Definition Type Posts

Another common post type that comes into these quick answers very frequently are definitions or “what is”’ type posts.

There’s a few ways to do this based on the structure of your website and client.

The ideal structure is actually to get this above the fold.

In this example, we can see a website that shows a definition right after the post title as a subheader.

This often seems like a subtitle, and it’s not great that you’re immediately giving someone the ability to bounce, but people you actually want as a customer will probably be more likely to stick on page, and this is going to help you rank better.

I think it’s the right thing to do, given this structure, to immediately define it.

It says, “What is an IRA?” – merely defining “an IRA is” blank is the common confidence building structure where your main definition is, or “keyword is” blank.

It is that exact thing Google would look for in terms of confidence to say, this is the definition.

What I see people often do wrong is they’ll say “what is” blank, and then they’ll go on about some story of their childhood before actually getting into the definition.

That’s not actually going to drive much confidence and it’s also going to confuse Google and/or confuse users, which again is what we’re trying to avoid.

I recommend if you have a lot of “’what is” posts is to do some kind of structure like this, which benefits your overall content strategy.

Should that not be feasible, and you just have an image below the post title, what I would suggest is “what is” blank, and then some add-on detail that will give more context of what else will be in the post besides the definition.

This will eliminate redundancy when you get into the definition pretty quickly.

So, have a paragraph or two describing what you’re about to talk about.

Then, the next H2 can be, “what is” blank again, just by itself. This will create confidence that this is exactly the definition.

The next sentence after that should be “definition is” blank, which again, is the exact structure that gives Google confidence.

It’s very high in the post structure, making it great for the overall user experience that we’re highlighting that.

Another reason this matters is because you’re lowering the distance between the query by the user on Google and Google is getting the answer by simplifying the structure of that post.

Additionally, don’t go on rambles when you have a subheader or an H2 or H1 that says, “what is” blank, but immediately say, “keyword is” blank and you’ll most likely be successful.

Some ways to kind of counteract this and break the rules as it were in terms of post structure is if you have to lead in with some other H2s on that lead list of learning styles, what you’ll then want to do is restate the keyword to show that you’re about to restate that list again, to Google.

If you did have an introduction and you thought it was very important to say, “What are learning styles?,” you would want to then say restate it, hopefully in a non-redundant way, such as the “7 best learning styles” as an H2 – this would be picked up by Google.

Ideally, it’s not too deep into the post.
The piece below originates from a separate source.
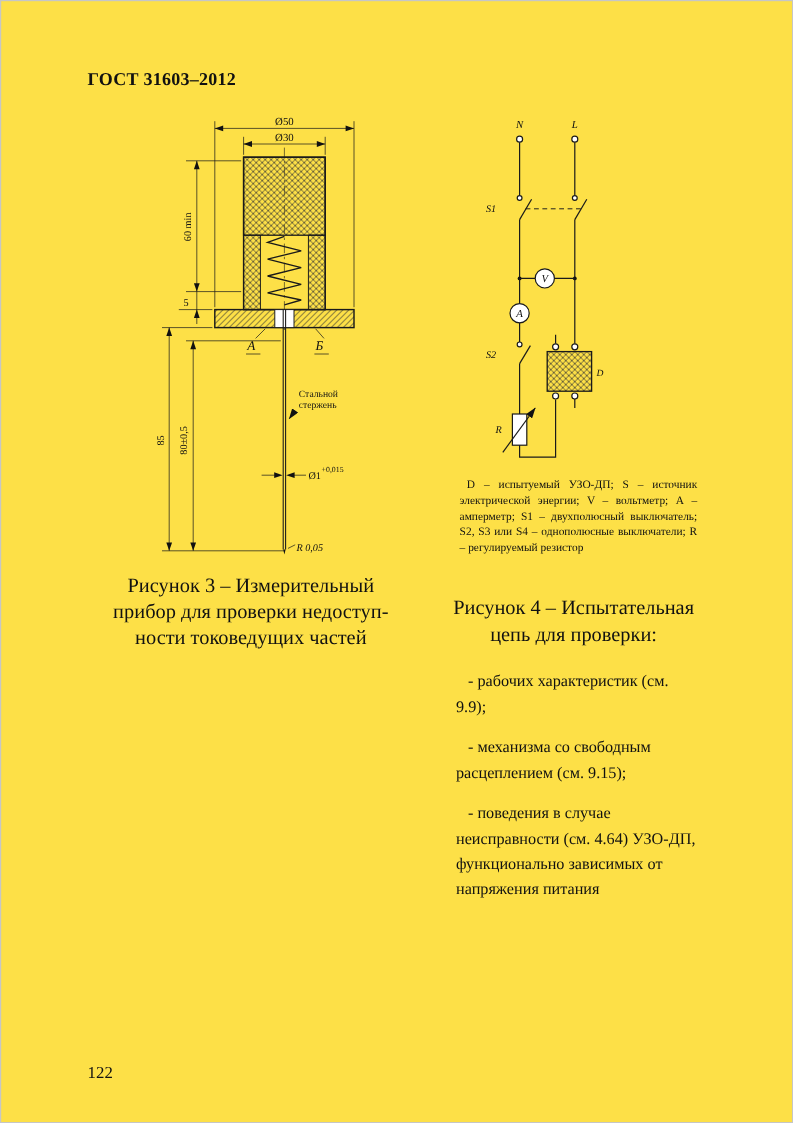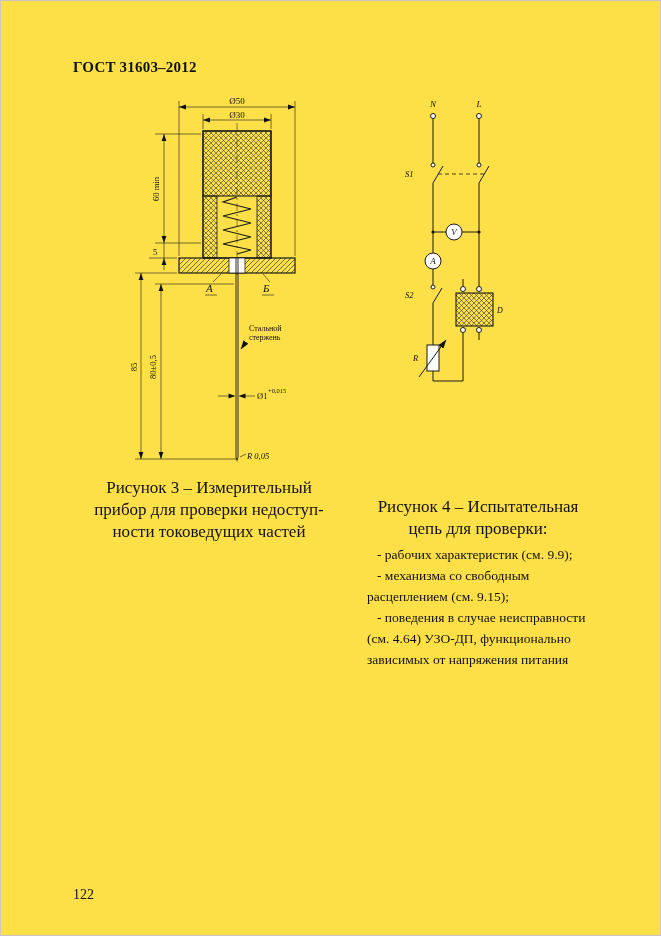"D – испытуемый УЗО-ДП; S" div.abs { html: none -> <div>D – испытуемый УЗО-ДП; S – источник электрической энергии; V – вольтметр; А – амперметр; S1 – двухполюсный выключатель; S2, S3 или S4 – однополюсные выключатели; R – регулируемый резистор</div> }
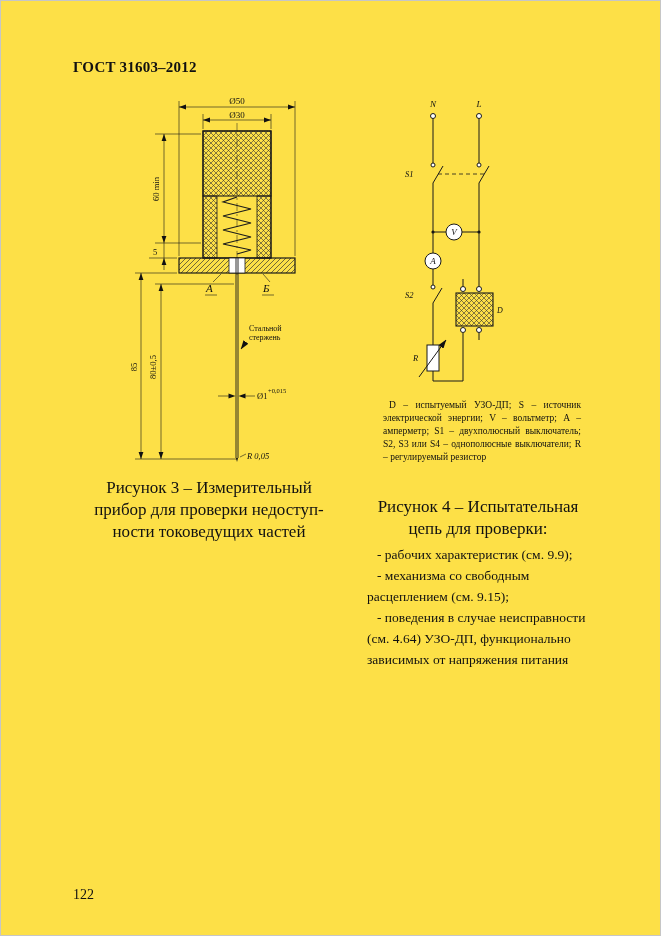"- рабочих характеристик (см. 9.9);" .list p { margin: 0 -> 13px }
And then H3 is under the same list of nouns or learning styles, as we previously discussed.

This would also be easy for Google to confidently extract, should you not be able to use that even simpler structure we talked about previously.

This is the “B” version of that other one and can be warranted should you just realize it is actually accurate for users to give it that structure.

Maybe that will get you more links, which gets you more rankings, et cetera, et cetera.

But when I see content that is poorly performing time and time again, I think it often has a complex structure or a hard to extract structure.

If it’s difficult for users to understand, it’s difficult for Google to understand.

I think you’ll find if you do some A/B tests on this for these posts, with poor structure, you update them, you submit them to be recalled, you’ll see a pretty immediate jump into better rankings based on Google trying to solve for these kinds of things in their search results.

Again, your mileage may vary, but at the end of the day, I would think about this as a user experience signal.

It’s hard to argue that getting users their answer quicker is effectively what people want today.

And if we can structure our posts in the simplest way possible, we’re more likely to be successful, overall.